WHAT YOU SHOULD DO - Return the lines of the data below exactly. Start at the first and end with the line containing "(779, 296) none".

(DATA EXTRACT Opens)

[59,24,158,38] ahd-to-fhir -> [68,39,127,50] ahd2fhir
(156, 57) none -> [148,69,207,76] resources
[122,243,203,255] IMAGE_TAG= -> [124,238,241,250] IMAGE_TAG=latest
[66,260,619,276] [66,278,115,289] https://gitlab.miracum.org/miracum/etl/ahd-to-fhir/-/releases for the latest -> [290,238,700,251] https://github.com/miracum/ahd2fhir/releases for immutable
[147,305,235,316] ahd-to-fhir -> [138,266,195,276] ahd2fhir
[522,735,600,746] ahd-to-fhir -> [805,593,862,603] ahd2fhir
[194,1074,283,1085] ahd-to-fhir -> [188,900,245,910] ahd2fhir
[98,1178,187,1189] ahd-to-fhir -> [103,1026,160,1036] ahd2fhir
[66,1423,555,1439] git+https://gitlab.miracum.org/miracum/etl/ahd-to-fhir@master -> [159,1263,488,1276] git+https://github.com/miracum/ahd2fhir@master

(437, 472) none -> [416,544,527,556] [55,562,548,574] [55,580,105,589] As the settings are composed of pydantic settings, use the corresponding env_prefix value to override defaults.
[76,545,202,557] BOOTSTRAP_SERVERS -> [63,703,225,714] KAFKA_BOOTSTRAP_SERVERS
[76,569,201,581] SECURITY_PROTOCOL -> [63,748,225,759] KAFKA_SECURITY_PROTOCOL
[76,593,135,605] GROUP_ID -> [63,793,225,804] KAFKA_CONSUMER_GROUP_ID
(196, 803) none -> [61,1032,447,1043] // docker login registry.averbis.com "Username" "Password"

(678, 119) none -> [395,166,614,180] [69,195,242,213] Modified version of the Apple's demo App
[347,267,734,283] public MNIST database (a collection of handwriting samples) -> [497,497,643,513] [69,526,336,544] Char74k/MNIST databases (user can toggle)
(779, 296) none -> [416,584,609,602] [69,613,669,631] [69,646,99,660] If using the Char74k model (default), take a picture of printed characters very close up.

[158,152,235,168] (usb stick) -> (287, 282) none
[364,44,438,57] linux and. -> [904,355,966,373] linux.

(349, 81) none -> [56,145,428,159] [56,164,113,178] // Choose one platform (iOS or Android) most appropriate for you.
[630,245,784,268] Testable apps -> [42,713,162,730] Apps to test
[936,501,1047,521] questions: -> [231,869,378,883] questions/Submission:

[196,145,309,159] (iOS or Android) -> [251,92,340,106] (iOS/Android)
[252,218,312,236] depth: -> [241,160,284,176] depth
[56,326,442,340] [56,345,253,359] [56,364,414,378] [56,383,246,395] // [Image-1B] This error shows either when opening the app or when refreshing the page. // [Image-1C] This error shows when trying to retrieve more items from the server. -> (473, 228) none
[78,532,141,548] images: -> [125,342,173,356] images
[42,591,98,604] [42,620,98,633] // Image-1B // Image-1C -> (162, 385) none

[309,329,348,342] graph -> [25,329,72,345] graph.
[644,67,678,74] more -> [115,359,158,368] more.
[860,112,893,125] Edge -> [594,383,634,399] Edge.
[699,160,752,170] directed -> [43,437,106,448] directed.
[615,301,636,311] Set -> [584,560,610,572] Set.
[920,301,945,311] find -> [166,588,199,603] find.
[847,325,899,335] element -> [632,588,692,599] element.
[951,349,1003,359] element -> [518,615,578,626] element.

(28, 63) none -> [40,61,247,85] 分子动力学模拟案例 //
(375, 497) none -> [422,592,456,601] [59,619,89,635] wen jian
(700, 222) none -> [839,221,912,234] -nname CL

(DATA EXTRACT Closes)

EXERCISE ANSWER -
[59,24,158,38] ahd-to-fhir -> [68,39,127,50] ahd2fhir
(156, 57) none -> [148,69,207,76] resources
[122,243,203,255] IMAGE_TAG= -> [124,238,241,250] IMAGE_TAG=latest
[66,260,619,276] [66,278,115,289] https://gitlab.miracum.org/miracum/etl/ahd-to-fhir/-/releases for the latest -> [290,238,700,251] https://github.com/miracum/ahd2fhir/releases for immutable
[147,305,235,316] ahd-to-fhir -> [138,266,195,276] ahd2fhir
[522,735,600,746] ahd-to-fhir -> [805,593,862,603] ahd2fhir
[194,1074,283,1085] ahd-to-fhir -> [188,900,245,910] ahd2fhir
[98,1178,187,1189] ahd-to-fhir -> [103,1026,160,1036] ahd2fhir
[66,1423,555,1439] git+https://gitlab.miracum.org/miracum/etl/ahd-to-fhir@master -> [159,1263,488,1276] git+https://github.com/miracum/ahd2fhir@master

(437, 472) none -> [416,544,527,556] [55,562,548,574] [55,580,105,589] As the settings are composed of pydantic settings, use the corresponding env_prefix value to override defaults.
[76,545,202,557] BOOTSTRAP_SERVERS -> [63,703,225,714] KAFKA_BOOTSTRAP_SERVERS
[76,569,201,581] SECURITY_PROTOCOL -> [63,748,225,759] KAFKA_SECURITY_PROTOCOL
[76,593,135,605] GROUP_ID -> [63,793,225,804] KAFKA_CONSUMER_GROUP_ID
(196, 803) none -> [61,1032,447,1043] // docker login registry.averbis.com "Username" "Password"

(678, 119) none -> [395,166,614,180] [69,195,242,213] Modified version of the Apple's demo App
[347,267,734,283] public MNIST database (a collection of handwriting samples) -> [497,497,643,513] [69,526,336,544] Char74k/MNIST databases (user can toggle)
(779, 296) none -> [416,584,609,602] [69,613,669,631] [69,646,99,660] If using the Char74k model (default), take a picture of printed characters very close up.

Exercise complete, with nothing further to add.